Minhashing : convert large sets to short signatures, while preserving similarity.
Locality sensitive hashing : focus on pairs of signatures likely to be similar.

A k-shingle (or k-gram) for a document is a sequence of k characters that appears in the document.
Example: k = 2; doc = abcab. Set of 2-shingles: {ab, bc, ca}.
Represent a doc by its set of k-shingles.
Documents that are intuitively similar will have many shingles in common.
Changing a word only affects k-shingles within distance k from the word.
Reordering paragraphs only affects the 2k shingles that cross paragraph boundaries.
Example: k=3, The dog which chased the cat versus The dog that chased the cat.
- Only 3-shingles replaced are g_w, _wh, whi, hic, ich, ch_, and h_c.

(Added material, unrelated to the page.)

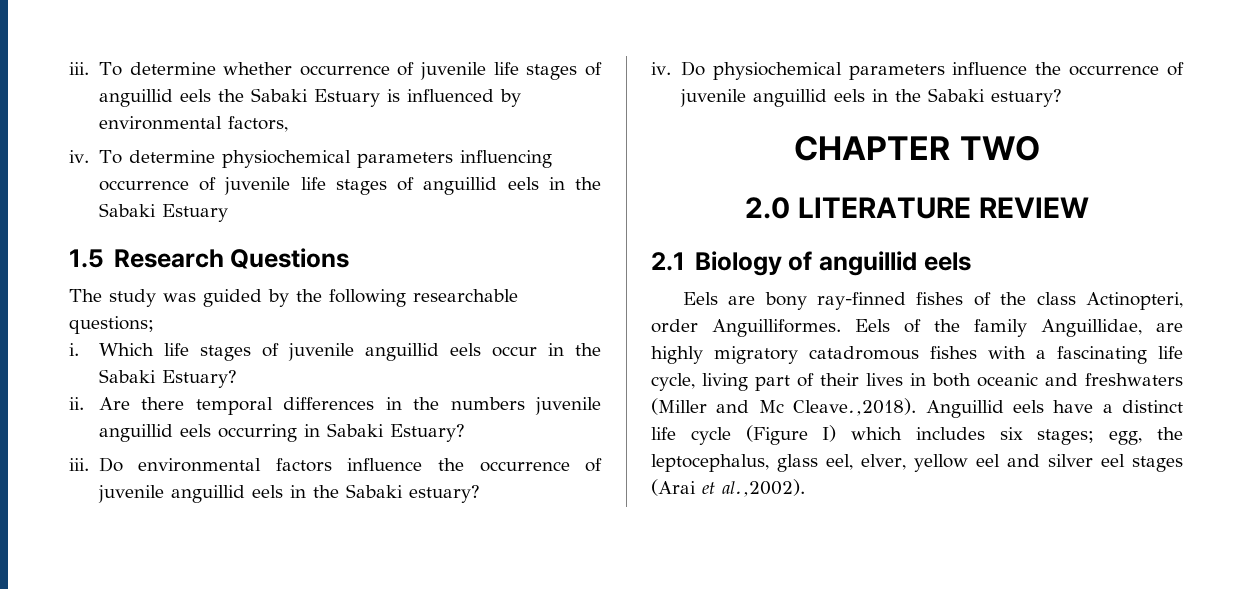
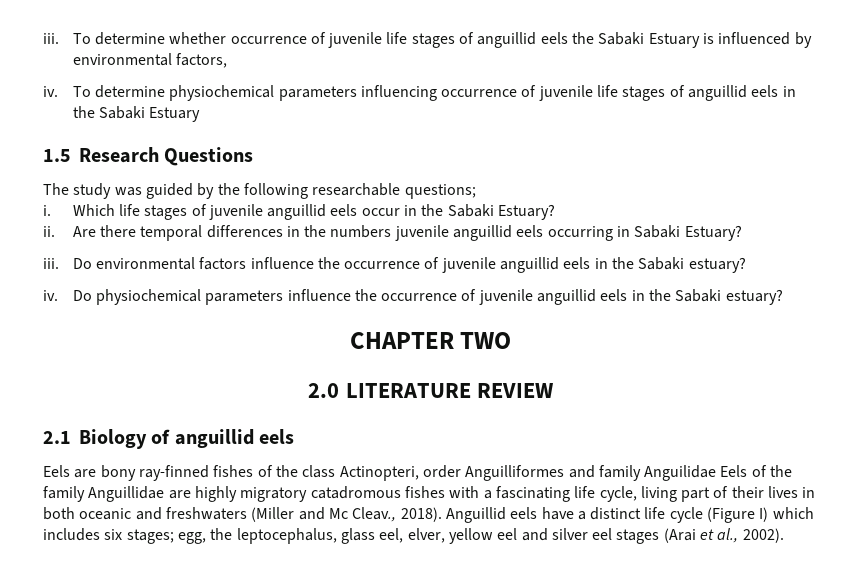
- Eels are bony ray-finned fishes of the class Actinopteri, order Anguilliformes. Eels of the family Anguillidae, are highly migratory catadromous fishes with a fascinating life cycle, living part of their lives in both oceanic and freshwaters (Miller and Mc Cleave.,2018). Anguillid eels have a distinct life cycle (Figure I) which includes six stages;
+ Eels are bony ray-finned fishes of the class Actinopteri, order Anguilliformes and family Anguilidae Eels of the family Anguillidae are highly migratory catadromous fishes with a fascinating life cycle, living part of their lives in both oceanic and freshwaters (Miller and Mc Cleav., 2018). Anguillid eels have a distinct life cycle (Figure I) which includes six stages;
- egg, the leptocephalus, glass eel, elver, yellow eel and silver eel stages (Arai et al.,2002).
+ egg, the leptocephalus, glass eel, elver, yellow eel and silver eel stages (Arai et al., 2002).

The Jaccard similiarity of two sets is the size of their intersection divided by the size of their union.

Convert from sets to boolean matrices.
- Rows: elements of the universal set. In other words, all elements in the union.
- Columns: individual sets.
- A cell value of 1 in row e and column S if and only if e is a member of S.
- A cell value of 0 otherwise.
- Column similarity is the Jaccard similarity of the sets of their rows that have the value of 1.
- Typically sparse.
This gives you another way to calculate similarity: column similarity = Jaccard similarity.

Generally speaking, given two columns, rows maybe classified as:
- a: 1 1
- b: 1 0
- c: 0 1
- d: 0 0
Sim(C₁, C₂) = a/(a+b+c)

Imagine the rows permuted randomly.
Define minhash function h(C) = the number of the first (in the permuted order) row in which column C has 1.
Use several (e.g., 100) independent hash functions to create a signature for each column.
The signatures can be displayed in another matrix called the signature matrix
The signature matrix has
- its columns represent the sets and
- the rows represent the minhash values, in order for that column.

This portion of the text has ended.